When performing a standard load on a bicycle ergometer in trained men, the volume of coronary blood flow is almost 2 times less than in untrained men (140 versus 260 ml/min per 100 g of myocardial tissue), and the myocardial oxygen demand is correspondingly 2 times less (20 versus 40 ml /min per 100g tissue). Thus, with an increase in the level of training, the myocardial oxygen demand decreases both at rest and at submaximal loads, which indicates economization of cardiac activity. As training increases and myocardial oxygen demand decreases, the level of threshold load that the subject can perform without the threat of myocardial ischemia and an attack of angina increases.
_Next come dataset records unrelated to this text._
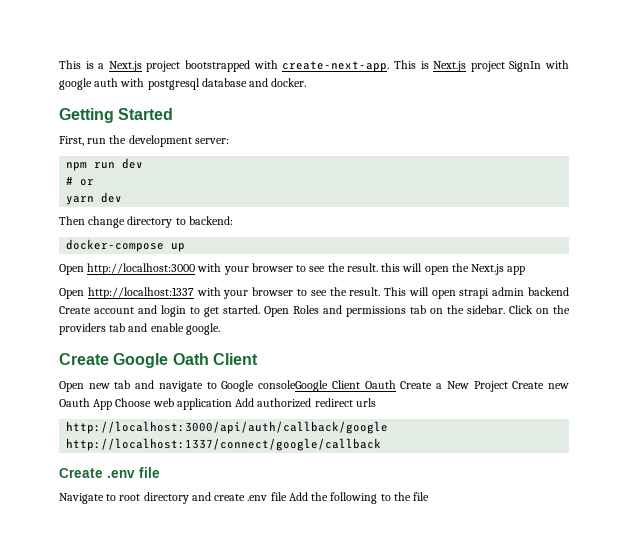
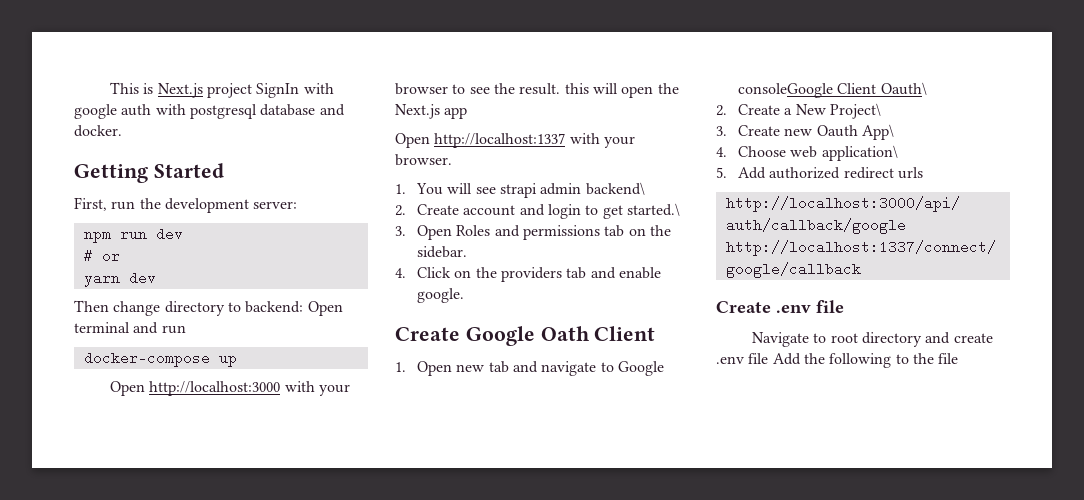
[59,60,429,72] This is a Next.js project bootstrapped with create-next-app. This is -> [110,82,154,94] This is
(233, 220) none -> [307,301,343,316] [74,322,186,334] Open terminal and run
[252,287,569,299] browser to see the result. This will open strapi admin backend -> [395,154,452,166] [395,182,645,198] [395,205,406,216] browser. // 1. You will see strapi admin backend\ // 2.
[223,305,260,314] started. -> [626,203,680,216] [395,226,406,236] started.\ // 3.
(505, 309) none -> [395,268,406,278] // 4.
(258, 359) none -> [395,362,406,372] 1.
[364,380,396,389] Oauth -> [880,82,927,95] [716,105,727,116] Oauth\ // 2.
[473,381,508,392] Project -> [829,103,881,119] [716,126,727,136] Project\ // 3.
[93,398,232,410] App Choose web application -> [861,124,894,140] [716,145,898,161] [716,167,727,178] App\ // 4. Choose web application\ // 5.

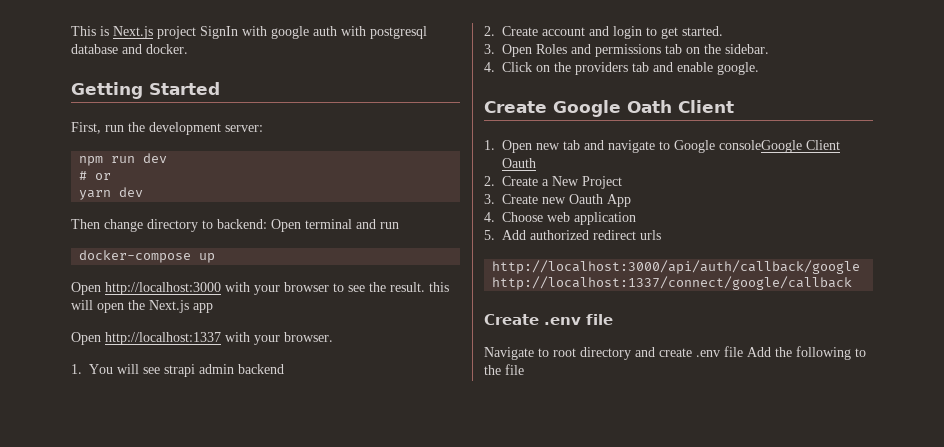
[585,182,645,195] backend\ -> [238,364,284,374] backend
[626,203,680,216] started.\ -> [682,26,723,36] started.
[880,82,927,95] Oauth\ -> [502,158,536,168] Oauth
[829,103,881,119] Project\ -> [582,176,622,189] Project
[861,124,894,140] App\ -> [607,194,631,207] App
[821,145,898,161] application\ -> [574,212,636,225] application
The most pronounced increase in the reserve capabilities of the circulatory system during intense muscular activity is: an increase in maximum heart rate, CO and MV, ABP-O2, a decrease in total peripheral vascular resistance, which facilitates the mechanical work of the heart and increases its productivity. Adaptation of the peripheral blood circulation comes down to an increase in muscle blood flow under extreme loads (maximum 100 times), an arteriovenous difference in oxygen, the density of the capillary bed in working muscles, an increase in the concentration of myoglobin and an increase in the activity of oxidative enzymes.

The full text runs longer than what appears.